There’s no point in telling him I forgive him or asking him to forgive himself right now. Anything I say will fall on deaf ears. He won’t be able to hear me take responsibility for my part in our breakup, or when I tell him I don’t blame him for something he didn’t know about. He’s just going to be hard on himself for a while.

Instead, I go into his closet, retrieve the black cardboard box I found last week, and set it on the nightstand.

His eyes flick to it as I open the lid.

“Rio, I know you didn’t forget about me.”

He studies the box for a minute, and I’m hoping he’s not going to be so hard on himself right now that he brushes this off. To anyone else, him keeping these might seem like no big deal, but to me, this is our everything. Not just the songs, but the moments they represent too.

“Come here,” he says, tugging at my hand to pull me onto his lap.

I go willingly, thankful that he’s open to this conversation.

“When we were in New York, you asked me why I never upgraded that old boombox. Do you remember that?”

I nod.

“This is why,” he says. “I didn’t have any other way to play the tapes and CDs, and not playing them wasn’t an option for me. For years, I’ve taken this fucking boombox everywhere with me. Held on to it, like if I could keep rewinding and replaying these moments we had, then maybe it wasn’t over.” He pulls a random cassette tape out of the box, running his thumb over the inked heart. “I don’t want it to be over, Hallie.”

Using the tip of his finger, he covers the tail of that overdrawn heart, and it makes me want to cry.
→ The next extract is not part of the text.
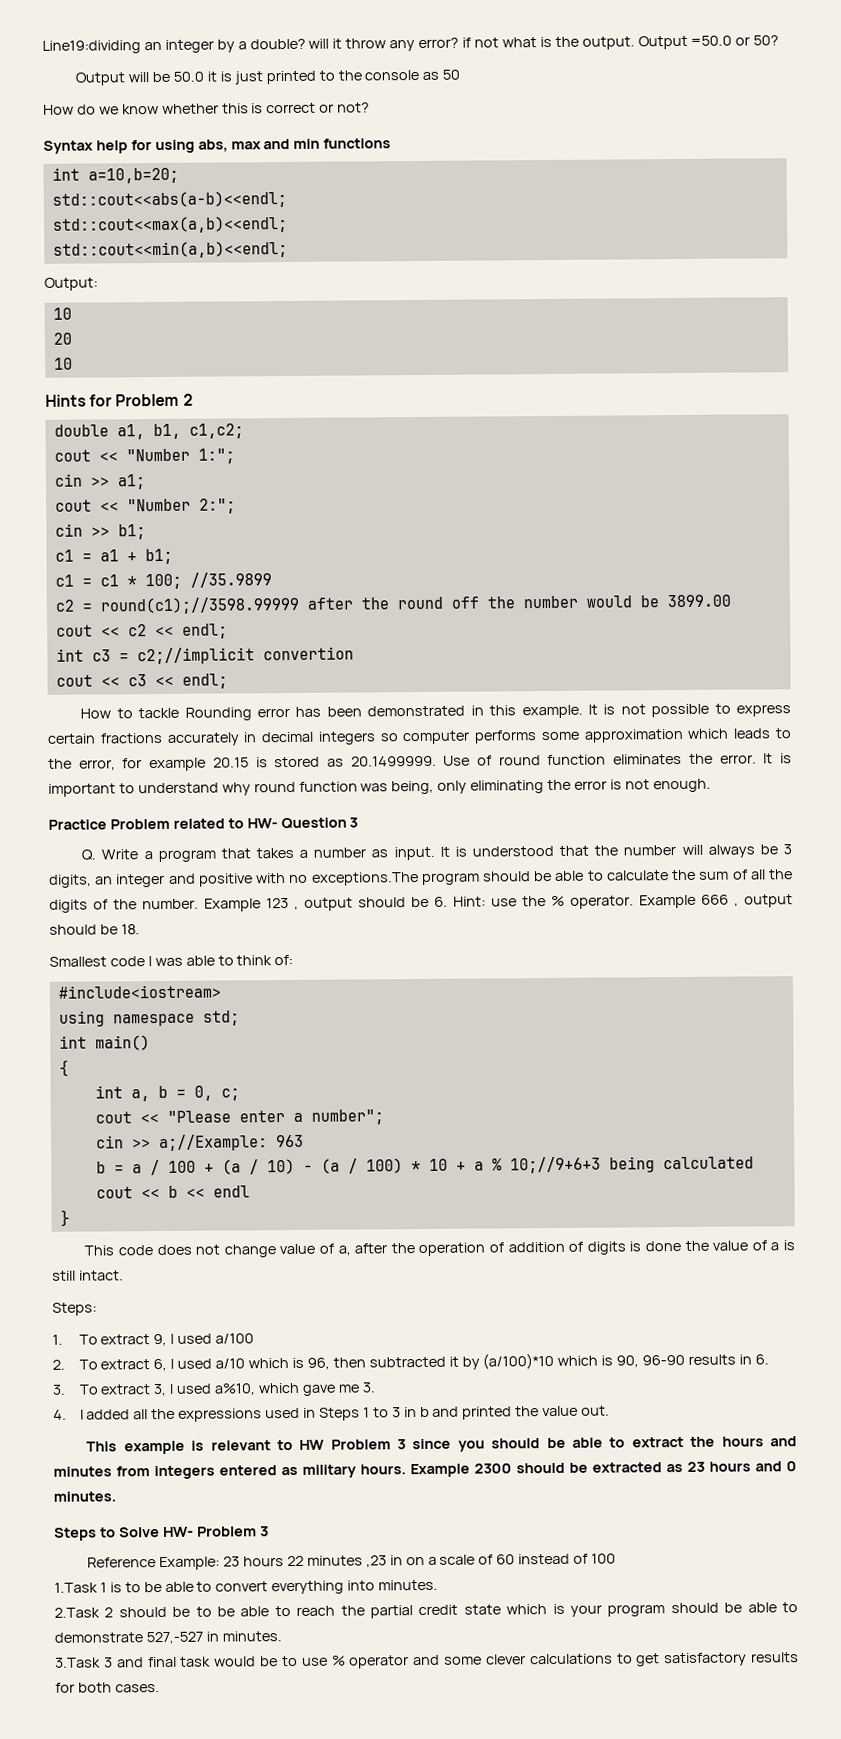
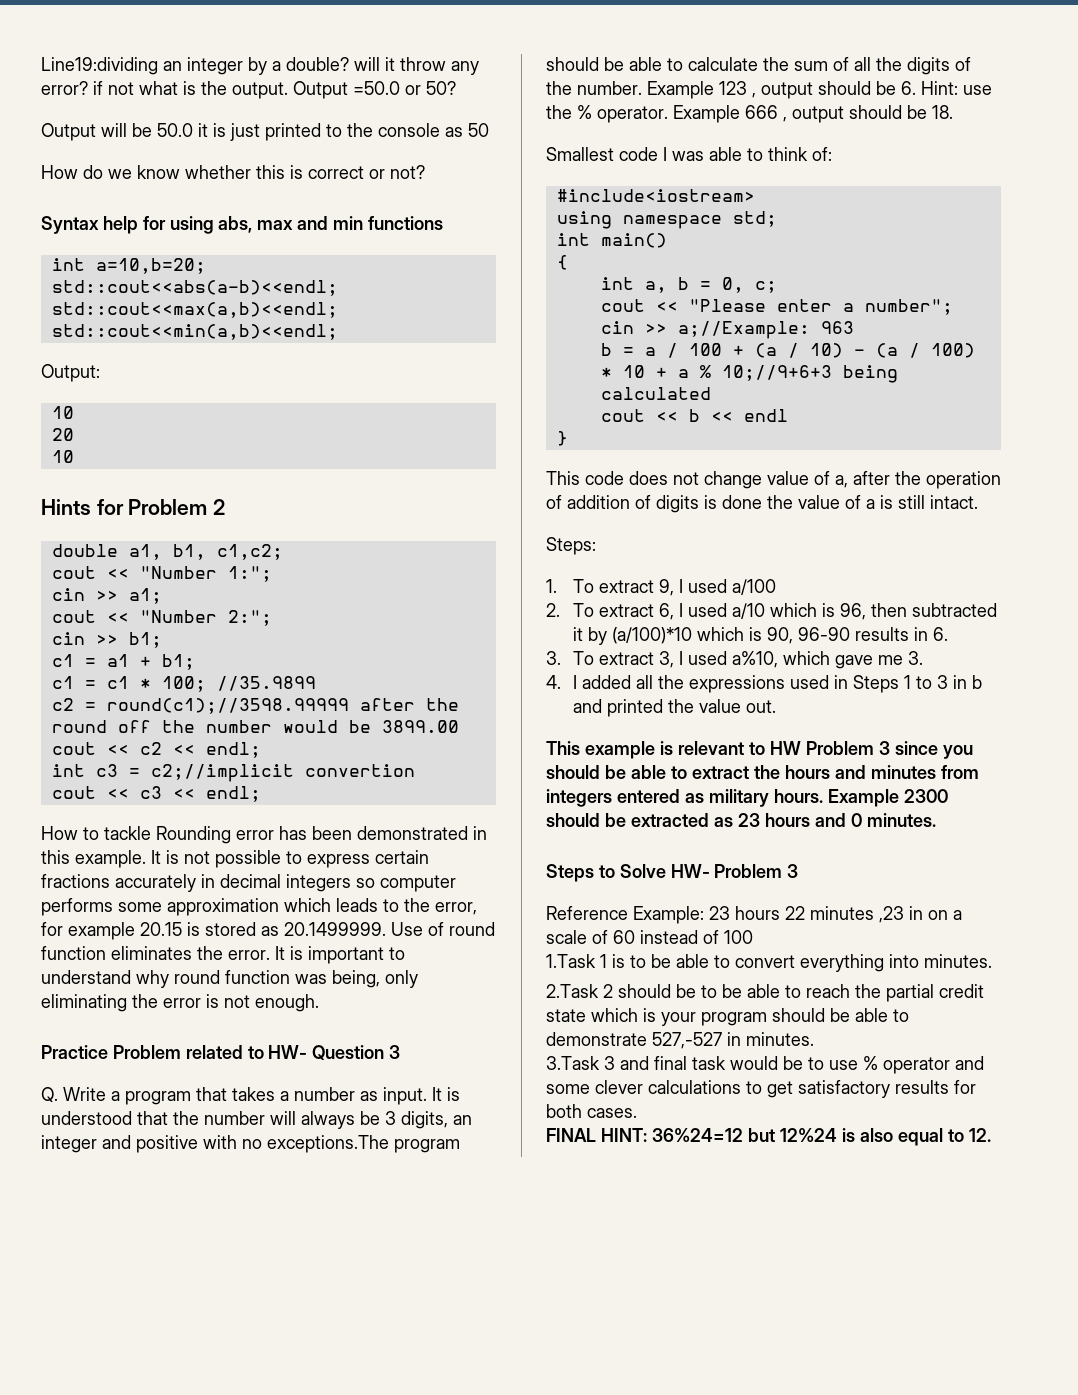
(160, 1688) none -> [546,1128,991,1146] // FINAL HINT: 36%24=12 but 12%24 is also equal to 12.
Not from sadness or painful nostalgia. But from hope.

Hope that now that everything is on the table, maybe we can move forward.

I lean my head on his shoulder. “I can’t believe you kept them all this time.”

“Well, I know that technically, these are your best memories, but they’re mine too. Meeting on that roof, listening to music. Getting the opportunity to fall in love with you is my best memory, and all I can do is hope that one day you’ll let me do it again.”